Certain mental health diagnoses, or self-diagnoses, are very prevalent on social media, including ADHD, OCD, and depression. However, using OCD as an example, wanting structure and preferring for things to be a certain way are not necessarily symptoms of OCD, Batt says, especially if an individual is still able to function and have the quality of life that they want. People sometimes use the term “OCD” incorrectly, to indicate they are particular or organized, but the use of the term in this way makes light of the severity of the diagnosis and the suffering it can cause.

 

Being mindful of worries

As far back as the early 2000s, mental health professionals were recognizing the power of the internet “to make everybody an expert,” says Jennifer Hagman-Hazell, MD, professor of psychiatry in the CU School of Medicine. “Anybody can Google any problem, no matter what domain of physical symptoms or emotional symptoms, and come in with a diagnosis that they found online.

“As health care providers, we need to integrate that into our awareness as we’re working with patients and talking about therapies or medications. It’s so easy for people to pick up on one symptom, but it may not be telling the whole story.”

Hagman-Hazell says that for some, a self-diagnosis can be an anchor or help to calm anxiety related to unfamiliar emotions or unexpected responses to situations in life. Another common self-diagnosis is autism, and parents can easily arrive at it following internet searches to understand their child’s concerning behavior.

“Autism is a significant diagnosis that people generally receive from specialists – health care professionals who’ve had a lot of education and training in this area,” Batt says. “Unfortunately, the wait times to see these specialists can be really long, so I do understand why people turn to the internet when they’re worried.”

As a mental health professional, she adds, she aims to be mindful of the worries and concerns that prompt people to the internet and social media platforms in the first place, and to help them develop skills to recognize accurate and inaccurate information.

“I saw a post recently on TikTok that was a young adult who was saying, ‘This is how my ADHD affects my life’ and she had a video montage of her day,” Batt says. “Very few of the things she was citing were actually ADHD symptoms, most of them were sensory processing issues. Some of them weren’t even symptoms and what she was describing was normal introversion. And there were hundreds of comments where people were saying, ‘Thank you for posting this, this is me.’ They were really identifying with what she was posting even though it was mostly misinformation.”

 

Accessible mental health care

A challenge for health care professionals can be that once a person has self-diagnosed a mental health condition, it is easy to incorporate that diagnosis into their identity and sense of self, Hagman-Hazell says. This, in turn, can have significant impacts on their relationships and how they orient themselves and function in the world.
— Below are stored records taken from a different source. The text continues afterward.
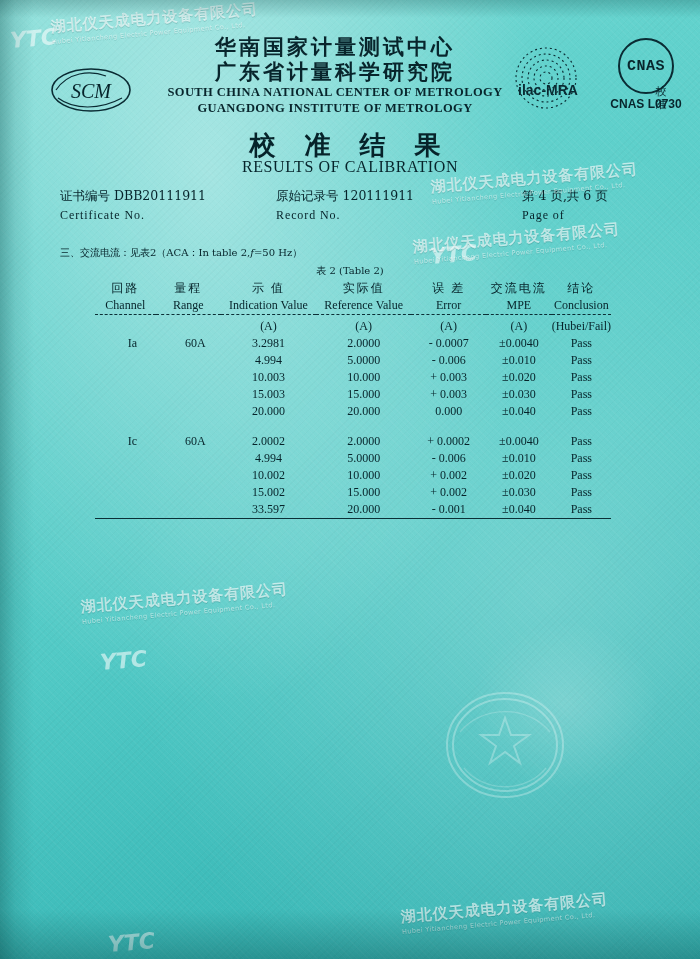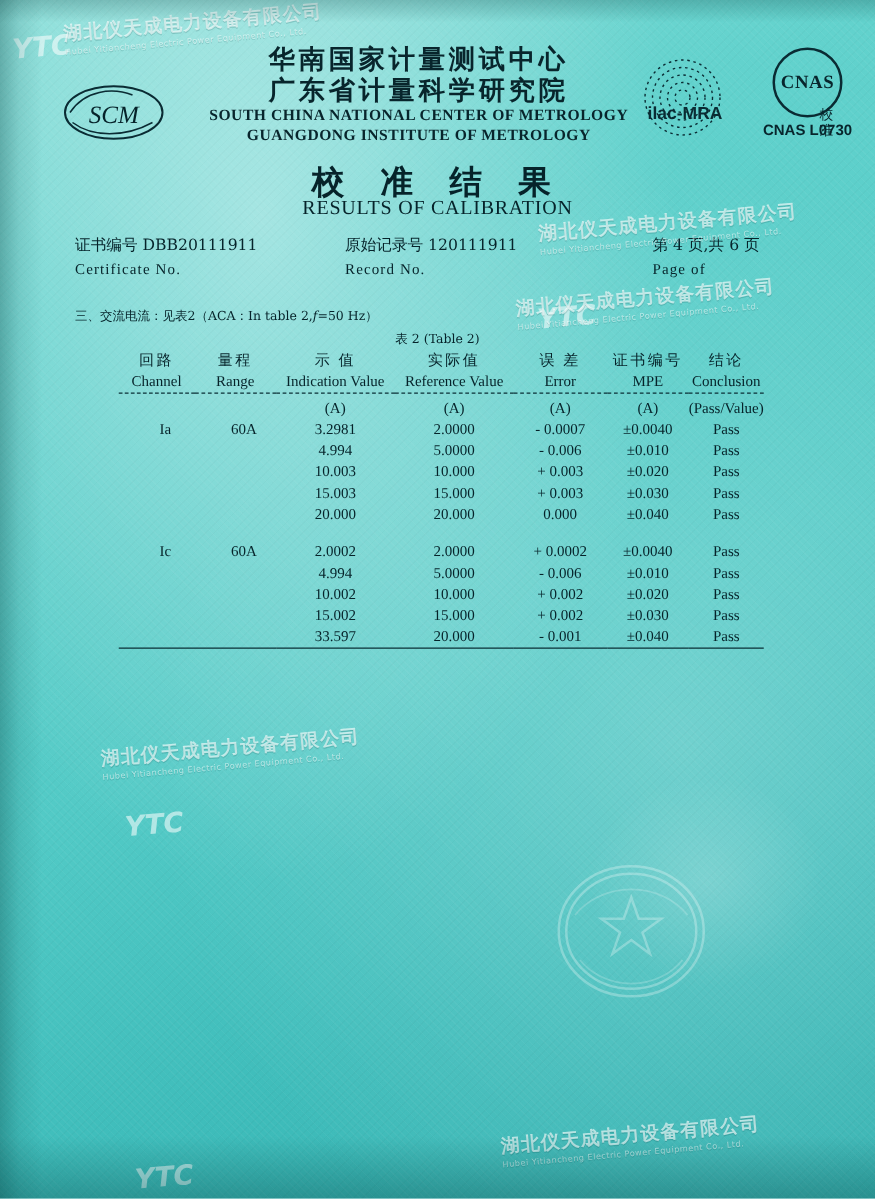--- a/index.html
+++ b/index.html
@@ -118,21 +118,21 @@
   }
   .cnas-circle {
     width: 52px;
     height: 52px;
     border: 2px solid #0a2b33;
     border-radius: 50%;
     margin: 0 auto;
     display: flex;
     align-items: center;
     justify-content: center;
-    font-family: Liberation Serif, serif;
+    font-family: Liberation Mono, monospace;
     font-weight: bold;
     font-size: 15px;
     letter-spacing: 0.5px;
     color: #08252c;
   }
   .cnas-id {
     margin-top: 3px;
     font-family: "Liberation Sans", sans-serif;
     font-weight: bold;
     font-size: 12px;
@@ -399,21 +399,21 @@
 
   <div class="tbl-wrap">
     <table class="cal">
       <tbody>
         <tr class="hdr-cn">
           <td class="col-ch">回路</td>
           <td class="col-rg">量程</td>
           <td class="col-ind">示  值</td>
           <td class="col-ref">实际值</td>
           <td class="col-err">误  差</td>
-          <td class="col-mpe">证书编号</td>
+          <td class="col-mpe">交流电流</td>
           <td class="col-con">结论</td>
         </tr>
         <tr class="hdr-en">
           <td>Channel</td>
           <td>Range</td>
           <td>Indication Value</td>
           <td>Reference Value</td>
           <td>Error</td>
           <td>MPE</td>
           <td>Conclusion</td>
@@ -421,21 +421,21 @@
         <tr class="rule-dash">
             <td colspan="7"></td>
           </tr>
         <tr class="unit-row">
           <td></td>
           <td></td>
           <td>(A)</td>
           <td>(A)</td>
           <td>(A)</td>
           <td>(A)</td>
-          <td>(Pass/Value)</td>
+          <td>(Hubei/Fail)</td>
         </tr>
 
         <tr class="data-row">
           <td class="left-ish">Ia</td>
           <td class="left-ish">60A</td>
           <td>3.2981</td>
           <td>2.0000</td>
           <td>- 0.0007</td>
           <td>±0.0040</td>
           <td>Pass</td>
“We have to be really aware of how a patient has taken in this diagnosis they’ve made for themselves,” Hagman-Hazell says. “Even if it’s not accurate, for some patients it can be hard to let go of because they’ve come to identify so strongly with it.”

However, while she urges a measured approach in consuming mental health information gleaned from social media, Hagman-Hazell says she sees real opportunity for health care professionals to create engaging social media content that offers accurate information and guidance.
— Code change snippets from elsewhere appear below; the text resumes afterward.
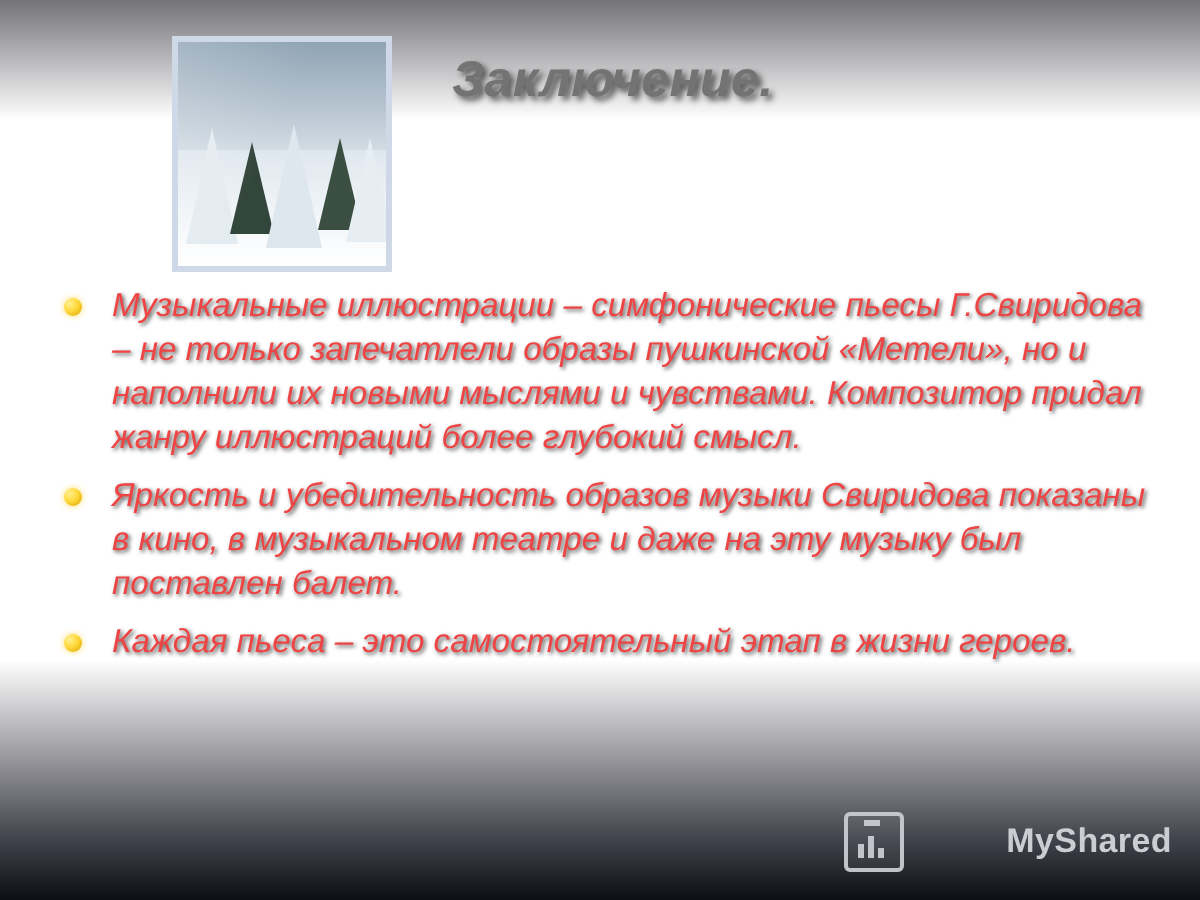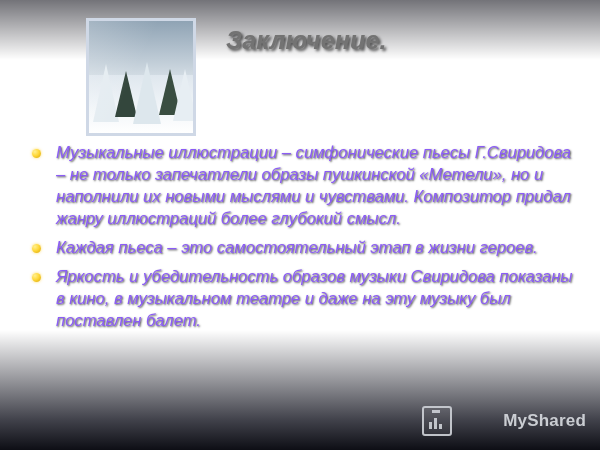--- a/index.html
+++ b/index.html
@@ -130,21 +130,21 @@
     width: 556px;
     margin: 0;
     padding: 0;
     list-style: none;
     z-index: 4;
   }
   .body-list li {
     position: relative;
     padding-left: 30px;
     margin-bottom: 7px;
-    color: #8b5cf6;
+    color: #ef4444;
     font-size: 16.6px;
     font-style: italic;
     line-height: 1.33;
     text-shadow: 1px 1px 2px rgba(0,0,0,0.7);
   }
   .bullet {
     position: absolute;
     left: 6px;
     top: 7px;
     width: 9px;
@@ -214,25 +214,25 @@
 
   <div class="title">Заключение.</div>
 
   <ul class="body-list">
     <li>
       <span class="bullet"></span>
       <span>Музыкальные иллюстрации – симфонические пьесы Г.Свиридова – не только запечатлели образы пушкинской «Метели», но и наполнили их новыми мыслями и чувствами. Композитор придал жанру иллюстраций более глубокий смысл.</span>
     </li>
     <li>
       <span class="bullet"></span>
-      <span>Каждая пьеса – это самостоятельный этап в жизни героев.</span>
+      <span>Яркость и убедительность образов музыки Свиридова показаны в кино, в музыкальном  театре и даже на эту музыку был поставлен балет.</span>
     </li>
     <li>
       <span class="bullet"></span>
-      <span>Яркость и убедительность образов музыки Свиридова показаны в кино, в музыкальном  театре и даже на эту музыку был поставлен балет.</span>
+      <span>Каждая пьеса – это самостоятельный этап в жизни героев.</span>
     </li>
   </ul>
 
   <div class="watermark">
     <div class="mark">
       <span></span>
         <span></span>
         <span></span>
     </div>
     <div class="wm-text">MyShared</div>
“If someone has seen something on social media that causes them to think they have, for example, bipolar disorder, as a medical community we need to be using the same channels to let them know that the next step is seeing a mental health professional,” Hagman-Hazell says. “A lot of people may not have access to those services – whether they don’t have insurance or wait times are really long or they live in an area where those services aren’t available – so again, it makes sense that they would turn to social media instead. But that also means there’s a lot of room for health care to be partnering with stakeholders in the community to make mental health services more broadly and easily available.”